• _Task_
Transcribe every line of the material below exactly, leaving out the pictures.

——

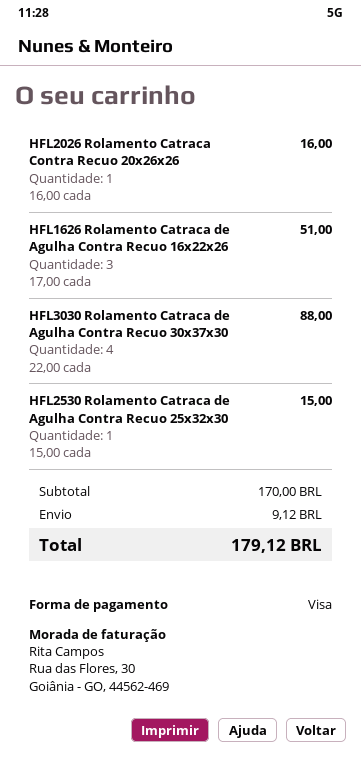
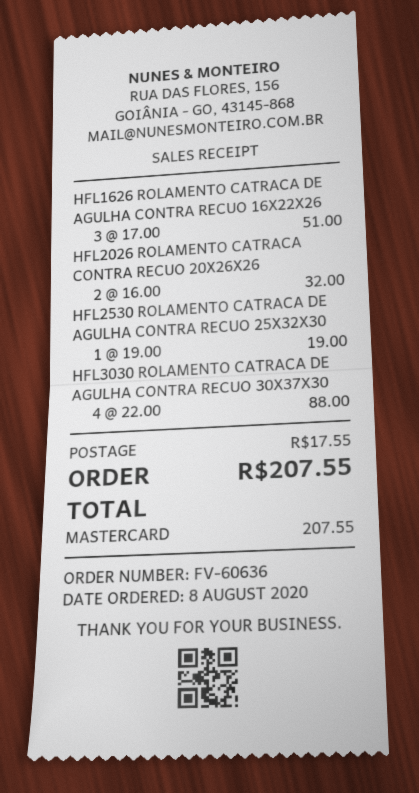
payment method: Visa -> Mastercard
HFL2026 Rolamento Catraca Contra Recuo 20x26x26: 1 x 16.00 = 16.00 -> 2 x 16.00 = 32.00
HFL2530 Rolamento Catraca de Agulha Contra Recuo 25x32x30: 1 x 15.00 = 15.00 -> 1 x 19.00 = 19.00
shipping: 9.12 -> 17.55
total: 179.12 -> 207.55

——

• _Task output_
payment method: Visa -> Mastercard
HFL2026 Rolamento Catraca Contra Recuo 20x26x26: 1 x 16.00 = 16.00 -> 2 x 16.00 = 32.00
HFL2530 Rolamento Catraca de Agulha Contra Recuo 25x32x30: 1 x 15.00 = 15.00 -> 1 x 19.00 = 19.00
shipping: 9.12 -> 17.55
total: 179.12 -> 207.55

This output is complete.